# Thermal Paste In Between Star and Heatsink



## ExtremeSeries (Jan 29, 2014)

Hi all!

Sorry if this has been discussed in depth before (please point me to any thread). I have seen some people suggesting thermal paste (not adhesive) in between the star and heatsink followed by epoxy on the outside. May I ask if anyone actually have done this and have done any test on it? Is it possible without any screwing down involved? I am thinking to apply the paste, clam the star and heatsink and epoxy on the outer edge.

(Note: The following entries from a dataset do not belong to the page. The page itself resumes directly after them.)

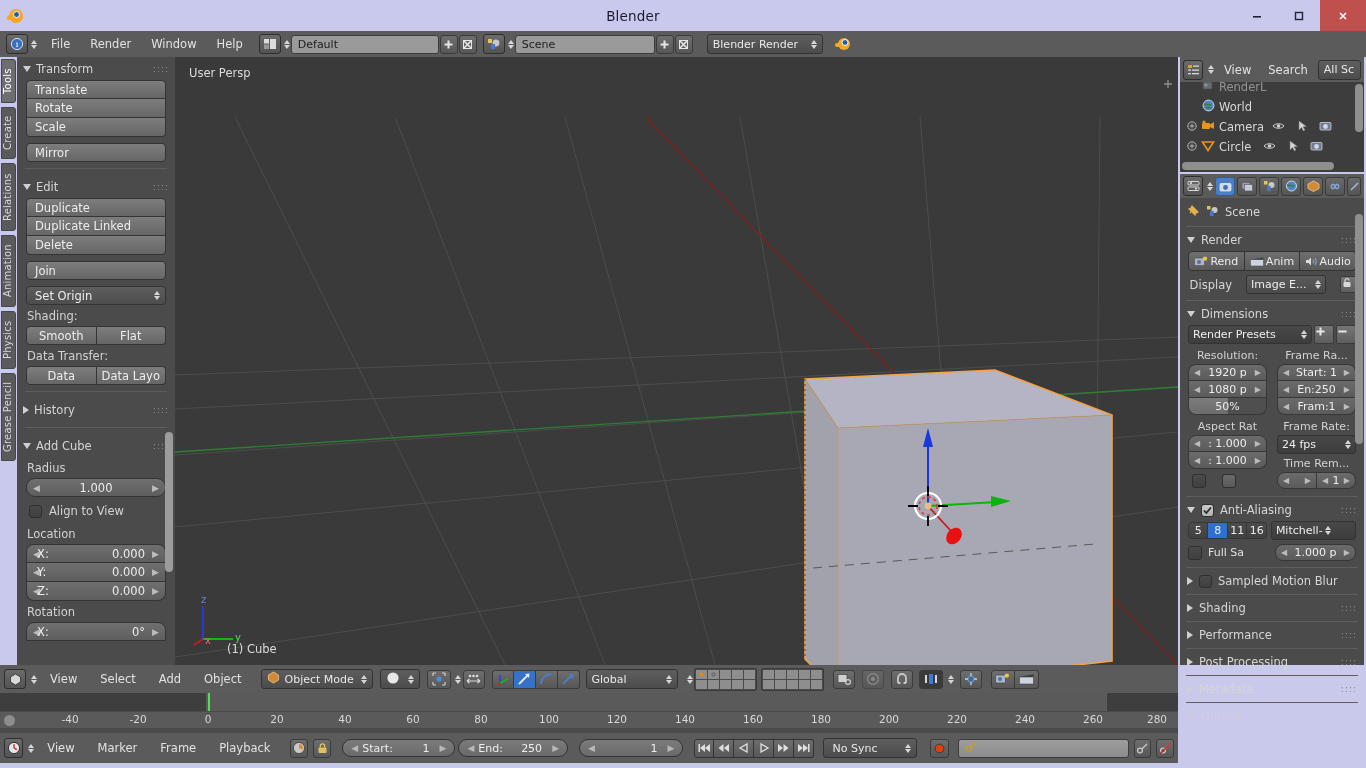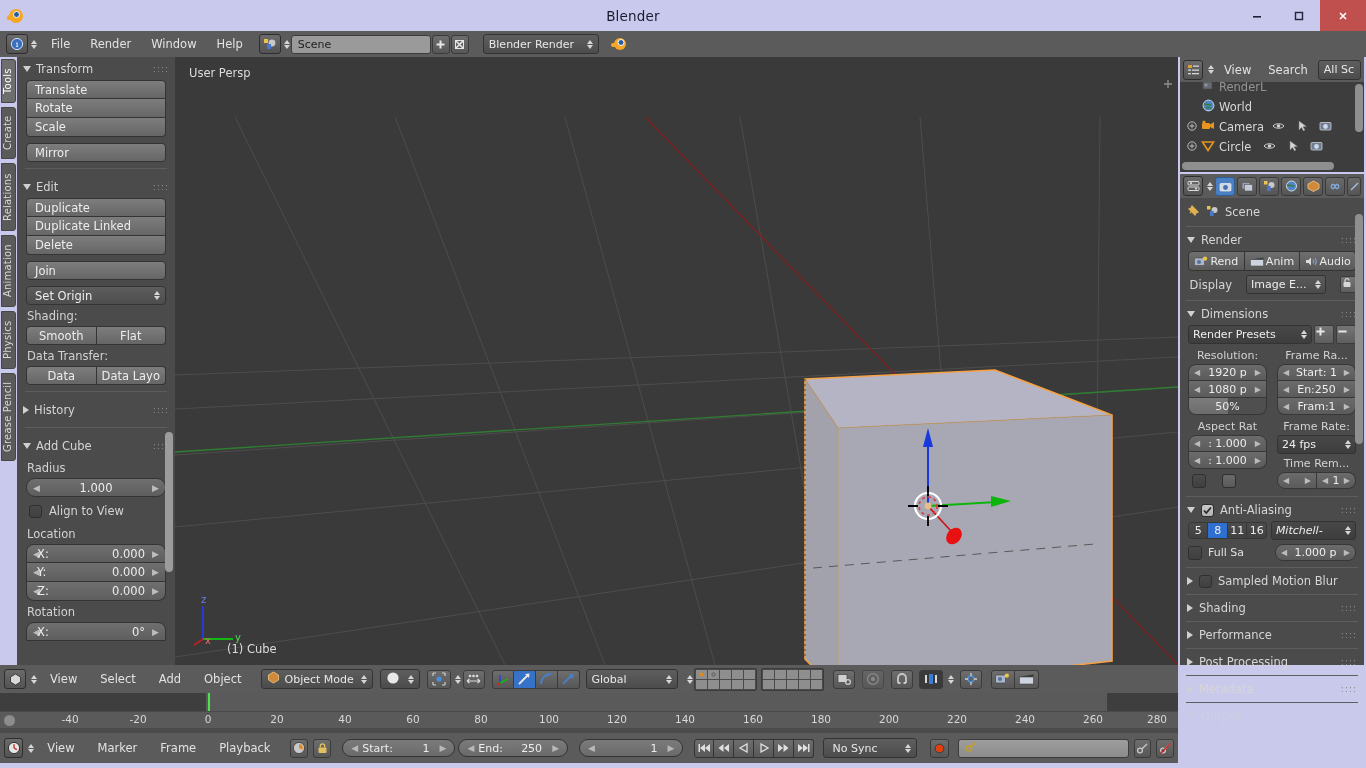--- a/index.html
+++ b/index.html
@@ -187,6 +187,31 @@
     <div class="menu-item">Window</div>
     <div class="menu-item">Help</div>
 
+    <div style="display:flex;align-items:center;gap:1px;margin-left:6px;">
+      <div class="ed-icon">
+        <svg width="14" height="12" viewBox="0 0 14 12">
+            <rect x="1" y="1" width="5" height="4.5" fill="#dcdcdc"></rect>
+            <rect x="1" y="6.5" width="5" height="4.5" fill="#9a9a9a"></rect>
+            <rect x="7" y="1" width="6" height="10" fill="#dcdcdc"></rect>
+          </svg>
+      </div>
+      <div class="spin">
+          <i class="u"></i>
+          <i class="d"></i>
+        </div>
+      <div class="field" style="width:148px;">Default</div>
+      <div class="iconbtn" style="width:18px;">
+        <svg width="11" height="11" viewBox="0 0 11 11">
+            <path d="M5.5 1.5v8 M1.5 5.5h8" stroke="#e6e6e6" stroke-width="2"></path>
+          </svg>
+      </div>
+      <div class="iconbtn" style="width:18px;">
+        <svg width="11" height="11" viewBox="0 0 11 11">
+            <path d="M2 2 L9 9 M9 2 L2 9" stroke="#e6e6e6" stroke-width="1.6"></path>
+            <rect x="1.5" y="1.5" width="8" height="8" fill="none" stroke="#e6e6e6" stroke-width="1"></rect>
+          </svg>
+      </div>
+    </div>
 
     <div style="display:flex;align-items:center;gap:1px;margin-left:6px;">
       <div class="ed-icon">

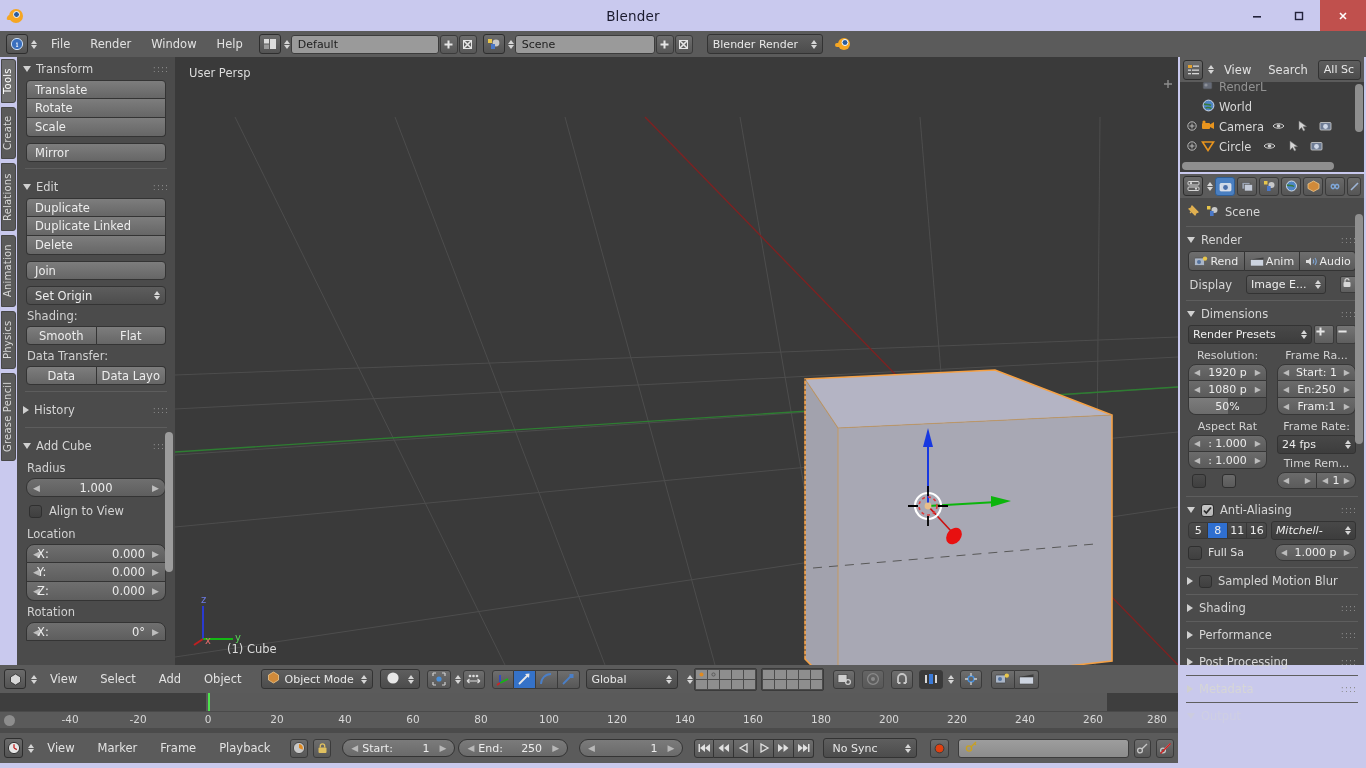--- a/index.html
+++ b/index.html
@@ -791,7 +791,7 @@
             <div class="pnum" style="flex:1;border-radius:0;border-left:0;background:linear-gradient(#4c4c4c,#414141);">11</div>
             <div class="pnum" style="flex:1;border-radius:0 4px 4px 0;border-left:0;background:linear-gradient(#4c4c4c,#414141);">16</div>
           </div>
-          <div class="pdrop" style="flex:1;justify-content:space-between;background:linear-gradient(#484848,#3d3d3d);font-style:italic;">
+          <div class="pdrop" style="flex:1;background:linear-gradient(#484848,#3d3d3d);">
             <span>Mitchell-</span>
             <span class="spin">
                 <i class="u"></i>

Also, would like to know which type of epoxy you used.

Thank you in advance.


----------



## Norm (Jan 29, 2014)

I use Arctic Alumina it isn't expensive, IMHO using the right solution is always easier rather than trying to cut corners.

This is a topic that has been covered in the past, opinions vary.

Norm


----------



## ExtremeSeries (Jan 29, 2014)

Norm said:


> I use Arctic Alumina it isn't expensive, IMHO using the right solution is always easier rather than trying to cut corners.
> 
> Norm



I agree with you. But unfortunately, (good) thermal adhesive is not easily found in the place I live. I have bought a set once and it went bad in less than a year.


----------



## Norm (Jan 29, 2014)

Where do you live?

Arctic aluminal thermal paste + epoxy = thermal glue? 

Norm


----------



## ExtremeSeries (Jan 29, 2014)

Norm said:


> Where do you live?
> 
> Arctic aluminal thermal paste + epoxy = thermal glue?
> 
> Norm



Thank you! Exactly what "yellow" said in the third post. Did any of the members have a discussion about it? Or proved that it is doable?


----------



## schizeckinosy (Jan 29, 2014)

I use system3 t88 epoxy mixed 1:1 with zinc oxide powder for my thermal glue. Performance is excellent.


----------



## ExtremeSeries (Jan 30, 2014)

Actually, will any expoxy work? I have seen one that states it will soften at 60 degrees C though.


----------



## schizeckinosy (Jan 30, 2014)

All epoxies soften somewhat with heat. Some soften with time as well. 5-min is the weakest. I use t-88 because it is structural and has good properties. Its main use is laminating aircraft parts.


----------



## ExtremeSeries (Feb 10, 2014)

Thanks for all the help above! Have two small questions that probably do not need to be on a thread on their two.

I powered the LED (XM-L2) briefly and noticed there is a yellow tint light on the outer edge. The center looks fine though. Is this normal? This is without any reflector/lens. Just the heatsink, LED and wires. Secondly, can alcohol be used to clean the dome of the LED? Looks like there are some specks of dust or glue on it. And the dome feels soft.


----------



## schizeckinosy (Feb 10, 2014)

I would not worry about what the LED looks like. Shine it on a wall and judge the color that way. Also, alcohol is proper for cleaning the LED, as per CREE:

"Don’t use unspecified chemical liquids to clean the LED; the chemical could harm the LED. When washing is
necessary, please wipe the LED with alcohol at normal room temperature and dry at normal room temperature
for 15 minutes before use."


----------



## ExtremeSeries (Feb 15, 2014)

Thank you for the clarification.

I have two different setups:
1. XM-L, Aluminium star, Arctic Alumina Thermal Adhesive, Aluminium heatsink
2. XM-L2, Copper star, some thermal compound and epoxy outside star, Aluminium heatsink

I injected 3Amps directly to both LEDs and used a cheapo infrared thermometer and sweep around to find the highest temperature. Both are hitting 90+ and 100+. Am I doing something very wrong?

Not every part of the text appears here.